Sharon Lehner has directed the BAM Hamm Archives in Brooklyn New York since 1999. She holds degrees in Performance Studies and also in Historical Editing and Archival Management and has presented at conferences and published in both disciplines. Recent projects include an eighteen month retrospective exhibit of BAM’s 150 year history and an archival book project: BAM: The Complete Works, Steven Serafin, editor (Quantuck Lane Press, 2011). She is currently collaborating with performing artists, subject area specialists and archivists in order build alliances to develop tools that better document the performing arts.

Keziah Claudine Nanevie

Keziah Claudine Nanevie is an 18 year old high-school graduate from the Städtischen Pina-Bausch-Gesamtschule in WuppertalVohwinkel. Her hobbies include modeling, travelling, fashion and meeting people who mean a lot to her. After completing her university-entrance diploma she hopes to model for a year and then study international management. She is not 100% certain, but these are her plans at the moment.

Linda SelJimi

Linda Seljimi is an 18 year old high-school graduate from the Städtischen Pina-Bausch-Gesamtschule in Wuppertal-Vohwinkel. After her university-entrance diploma she would like to study psychology or alternatively business and economics education. She wants a job where she can work and really help people in collaboration with other psychologists or teachers.

Bernhard Thull

Bernhard Thull is Professor for Knowledge Management and Information Design at the University of Applied Sciences Darmstadt. His research areas include Information architecture, semantic technologies, web-based application development. His last relevant publication was Canan Hastik, Arnd Steinmetz, Bernhard Thull: Ontology-Based framework for Real-Time Audiovisual Art. Proc. IFLA World Library and Information Congress, August 17–23, 2013, Singapore, 2013. For more publications see http://www.researchgate.net/profile/Bernhard_Thull.

Michelle Urban

Michelle Urban is an 18 year old high-school graduate from the Städtischen Pina-Bausch-Gesamtschule in Wuppertal-Vohwinkel. After her university-entrance diploma she would like to travel a bit and see the world. Afterwards she wants mostly to study psychology or law. It’s important to her to understand and defend other people.

Marc Wagenbach

Marc Wagenbach was Research and Development Manager at the Pina Bausch Foundation from 2009 to 2013, and was involved in the archiving project An Invitation from Pina.

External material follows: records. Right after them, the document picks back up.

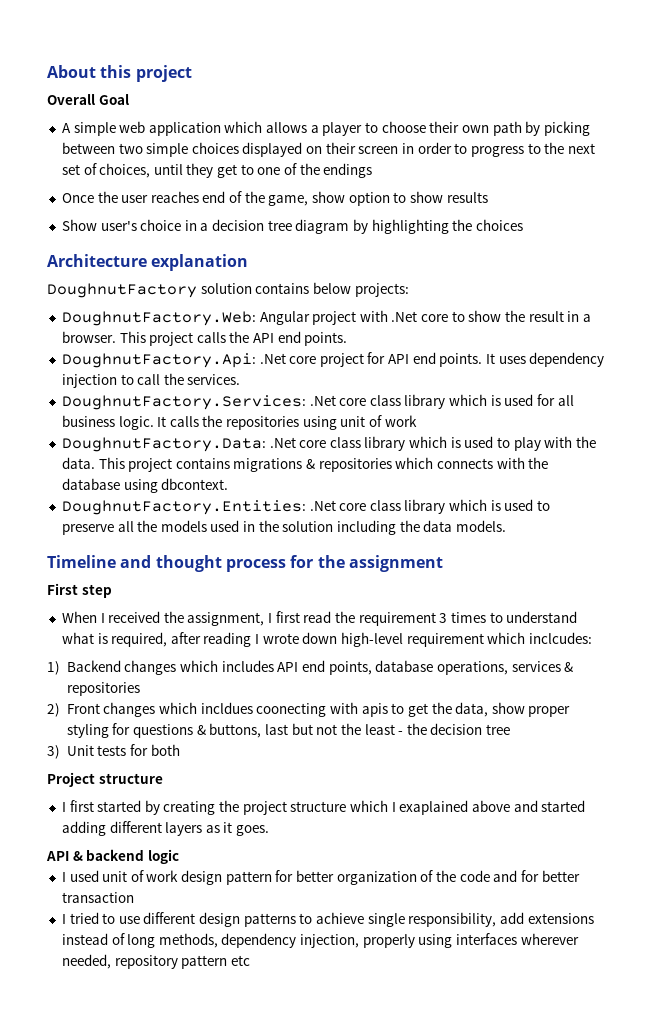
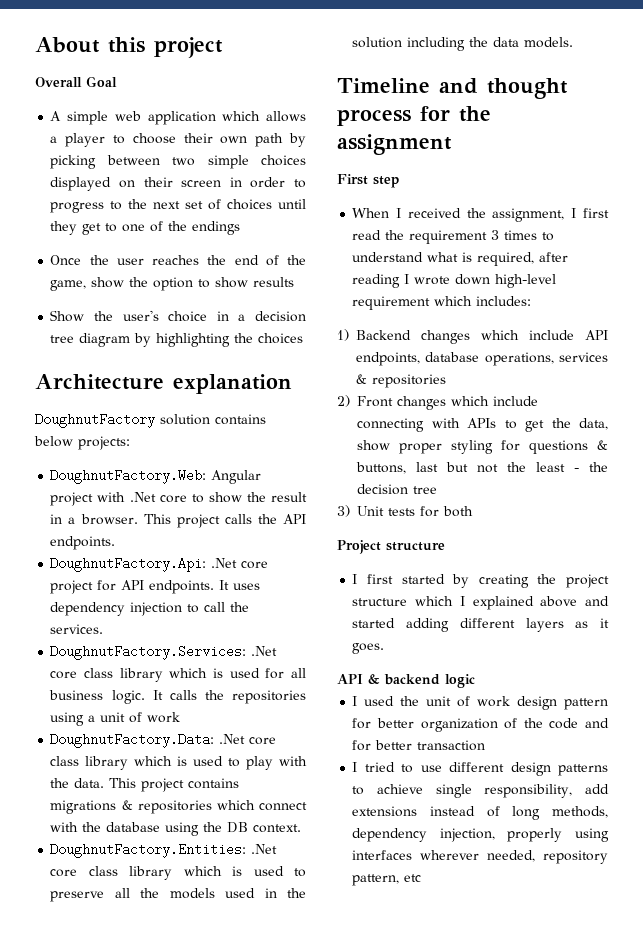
- A simple web application which allows a player to choose their own path by picking between two simple choices displayed on their screen in order to progress to the next set of choices, until they get to one of the endings
+ A simple web application which allows a player to choose their own path by picking between two simple choices displayed on their screen in order to progress to the next set of choices until they get to one of the endings
- Once the user reaches end of the game, show option to show results
+ Once the user reaches the end of the game, show the option to show results
- Show user's choice in a decision tree diagram by highlighting the choices
+ Show the user's choice in a decision tree diagram by highlighting the choices
- This project calls the API end points.
+ This project calls the API endpoints.
- DoughnutFactory.Api: .Net core project for API end points.
+ DoughnutFactory.Api: .Net core project for API endpoints.
- It calls the repositories using unit of work
+ It calls the repositories using a unit of work
- This project contains migrations & repositories which connects with the database using dbcontext.
+ This project contains migrations & repositories which connect with the database using the DB context.
- When I received the assignment, I first read the requirement 3 times to understand what is required, after reading I wrote down high-level requirement which inclcudes:
+ When I received the assignment, I first read the requirement 3 times to understand what is required, after reading I wrote down high-level requirement which includes:
- 1) Backend changes which includes API end points, database operations, services & repositories
+ 1) Backend changes which include API endpoints, database operations, services & repositories
- 2) Front changes which incldues coonecting with apis to get the data, show proper styling for questions & buttons, last but not the least - the decision tree
+ 2) Front changes which include connecting with APIs to get the data, show proper styling for questions & buttons, last but not the least - the decision tree
- I first started by creating the project structure which I exaplained above and started adding different layers as it goes.
+ I first started by creating the project structure which I explained above and started adding different layers as it goes.
- I used unit of work design pattern for better organization of the code and for better transaction
+ I used the unit of work design pattern for better organization of the code and for better transaction
- I tried to use different design patterns to achieve single responsibility, add extensions instead of long methods, dependency injection, properly using interfaces wherever needed, repository pattern etc
+ I tried to use different design patterns to achieve single responsibility, add extensions instead of long methods, dependency injection, properly using interfaces wherever needed, repository pattern, etc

An Archive as a Workshop for the Future. In 2007 he became an assistant to Pina Bausch. He studied Theatre, Film, and Television Studies, Musicology and Classical Studies in Cologne and did his PhD in the field of digital culture and aesthetics. His main areas of research include dance and performance theory, rehearsal studies, urban culture and artistic research. His most recent publication is Digitaler Alltag. Ästhetisches Erleben zwischen Kunst und Lifestyle (2012).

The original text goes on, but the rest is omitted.